Proof of $\sum_{k=n-1}^{n+p-1} {k \choose p}={n+p \choose p}$ using the equation $x_1 + x_2 + \dots + x_n = p$

Question

So we consider the following equation: $$x_1 + x_2 + \dots + x_n = p$$ We dnote the set of solutions (lists of $\{0, \dots ,p \}$) by $A(n,p)$. If we write $p=1+1+\dots+1$ then the problem can be reduced to putting p indistinguishable balls in $n$ ordered containers, or in other words, how many ways there are to arrange the inner $n-1$ walls of our containers and the $p$ digits.

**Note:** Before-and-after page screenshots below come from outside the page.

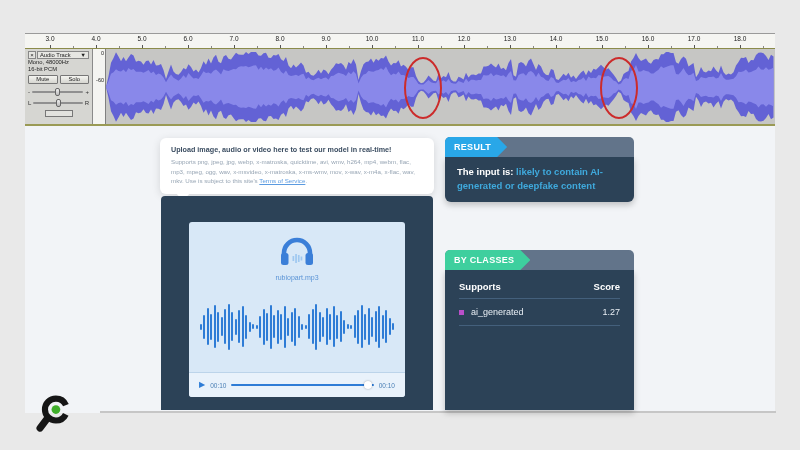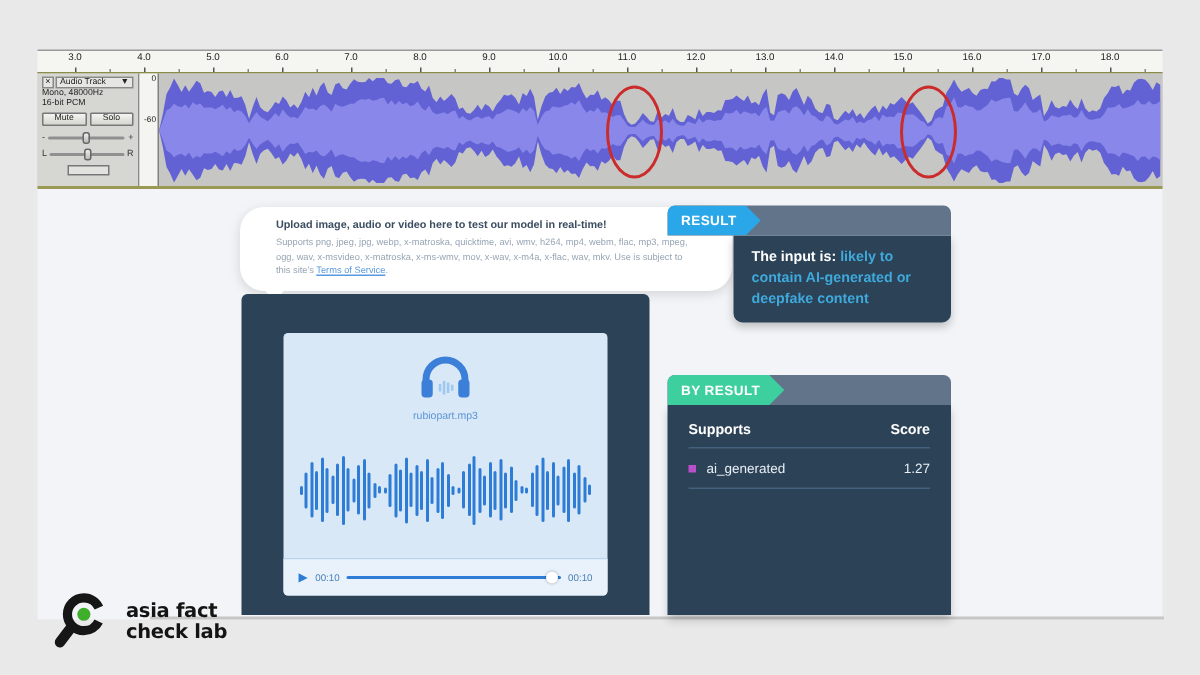--- a/index.html
+++ b/index.html
@@ -35,7 +35,7 @@
   .anno{position:absolute;top:8px;width:38px;height:62px;border:2.5px solid #cc2b2b;border-radius:50%;box-sizing:border-box;}
 
   
-  .upload-card{position:absolute;left:160px;top:138px;width:328px;background:#ffffff;border-radius:16px;box-shadow:0 2px 8px rgba(0,0,0,.13);padding:7px 24px 8px;box-sizing:border-box;}
+  .upload-card{position:absolute;left:160px;top:138px;width:274px;background:#ffffff;border-radius:6px;box-shadow:0 2px 8px rgba(0,0,0,.13);padding:7px 11px 8px;box-sizing:border-box;}
   .up-title{font-size:7.2px;font-weight:bold;color:#3b4d61;margin-bottom:3px;}
   .up-body{font-size:6.2px;line-height:1.55;color:#97a5b4;}
   .tos{color:#5a9ae0;text-decoration:underline;cursor:pointer;}

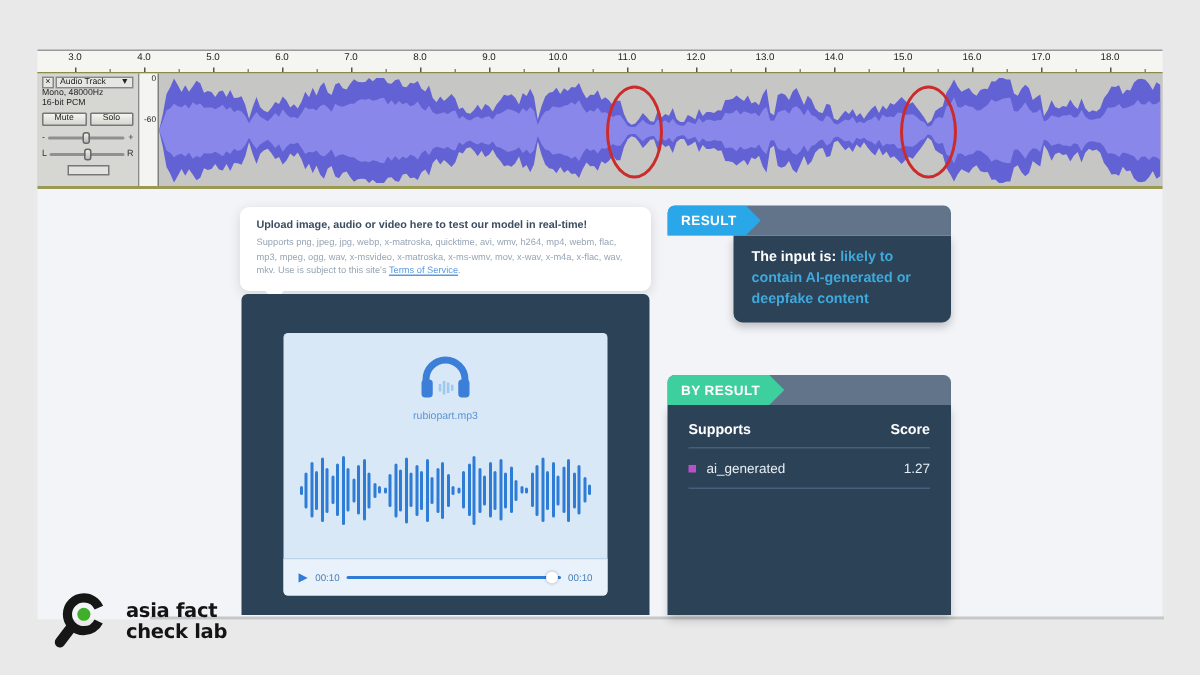--- a/index.html
+++ b/index.html
@@ -61,7 +61,7 @@
   .ptag{position:absolute;left:0;top:0;height:20px;line-height:20px;padding:0 16px 0 9px;font-size:9px;font-weight:bold;color:#fff;letter-spacing:.3px;border-radius:5px 0 0 0;clip-path:polygon(0 0,calc(100% - 10px) 0,100% 50%,calc(100% - 10px) 100%,0 100%);}
   .ptag.blue{background:#29a7e8;} .ptag.green{background:#3ecf9e;}
   .pbody{background:#2c4257;box-shadow:0 3px 6px rgba(0,0,0,.22);}
-  .result .pbody{border-radius:0 0 6px 6px;padding:8px 12px 9px;margin-left:44px;}
+  .result .pbody{border-radius:0 0 6px 6px;padding:8px 12px 9px;}
   .verdict{margin:0;font-size:9.5px;line-height:1.45;font-weight:bold;}
   .vw{color:#ffffff;} .vc{color:#3fa9dc;}
   .score{font-size:30px;font-weight:bold;color:#41aee3;text-align:right;padding-right:4px;margin-top:1px;}

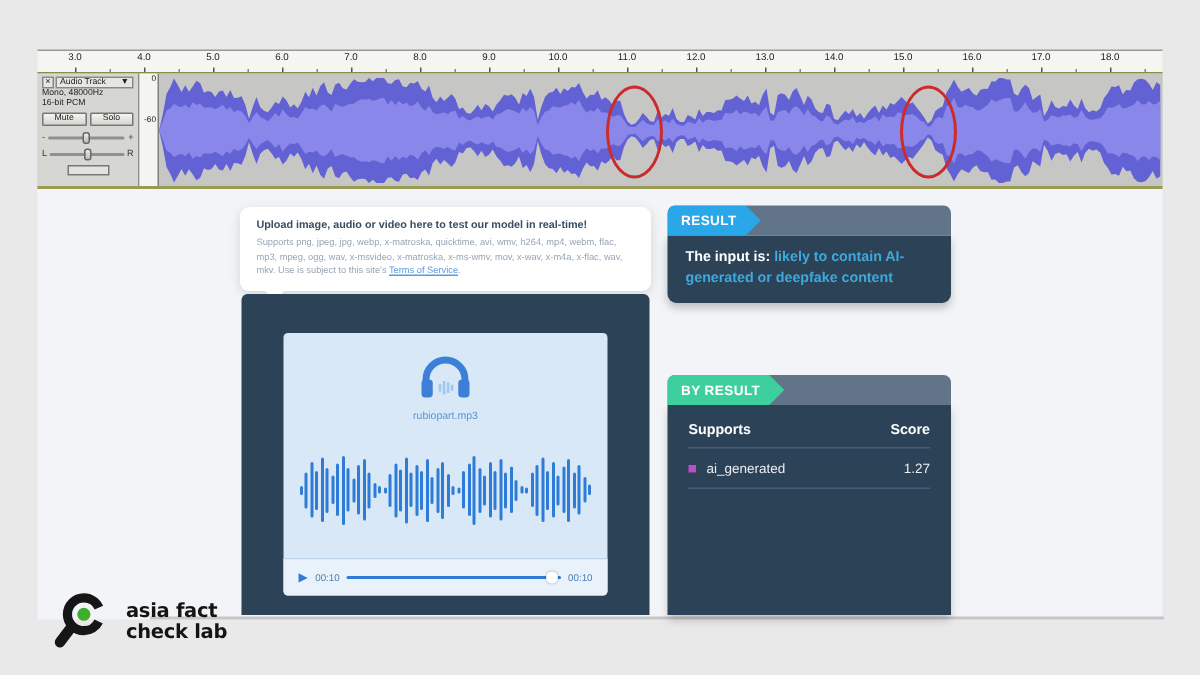--- a/index.html
+++ b/index.html
@@ -285,7 +285,7 @@
 
   <div class="panel classes">
     <div class="phead">
-      <span class="ptag green">BY RESULT</span>
+      <span class="ptag green">BY CLASSES</span>
     </div>
     <div class="pbody classesbody">
       <div class="crow chead">

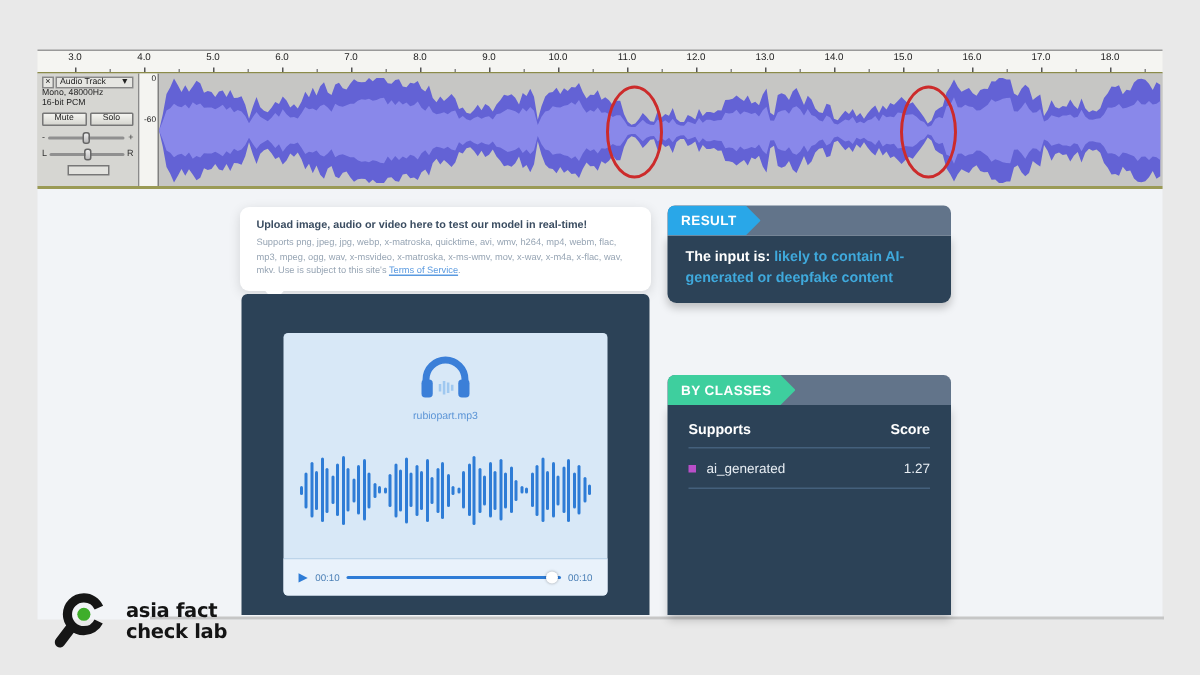--- a/index.html
+++ b/index.html
@@ -308,10 +308,6 @@
       <circle cx="19" cy="16" r="4" fill="#3fae2a"></circle>
       <line x1="10.5" y1="25" x2="4.5" y2="33" stroke="#161616" stroke-width="6.4" stroke-linecap="round"></line>
     </svg>
-    <div class="logotext">
-      <div>asia fact</div>
-      <div>check lab</div>
-    </div>
   </div>
 
 </div>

Thus $$|A(n,p)|={n+p-1\choose p}$$ I'm trying to use this to prove the equation $$\sum_{k=n-1}^{n+p-1} {k \choose p}={n+p \choose p}$$ The RHS is the cardinality of $A(n+1, p)$, and we can count its elements by looking at the possible values of $x_{n+1}$, this give: $$\sum_{x_{n+1}=0}^{p}|A(n, p-x_{n+1})|=\sum_{x_{n+1}=0}^{p}{n+p-x_{n+1}-1\choose p-x_{n+1}}$$ But my book writes it as: $$\sum_{x_{n+1}=0}^{p}{n+p-x_{n+1}-1\choose p}$$ Where is the error? Thanks in advance.

Answer 1

Your book's equation $$ \sum_{k=n-1}^{n+p-1}\binom{k}{\color{red}p}=\binom{n+p}{p} $$ is incorrect. However, $$ \sum_{k=n-1}^{n+p-1}\binom{k}{\color{#080}{n-1}}=\binom{n+p}p $$ is correct. With this, everything works smoothly: \begin{align} \binom{n+p}{p} &=A(n+1,p) \\&=\sum_{x_{n+1}=0}^p A(n,p-x_{n+1}) \\&=\sum_{x_{n+1}=0}^p \binom{n+(p-x_{n+1})-1}{p-x_{n+1}} \\\\&(\text{reindex summation by }{k=n+p-x_{n+1}-1})\\ \\&=\sum_{k=n-1}^{n+p-1}\binom{k}{k-(n-1)} \\&=\sum_{k=n-1}^{n+p-1}\binom{k}{n-1}. \end{align}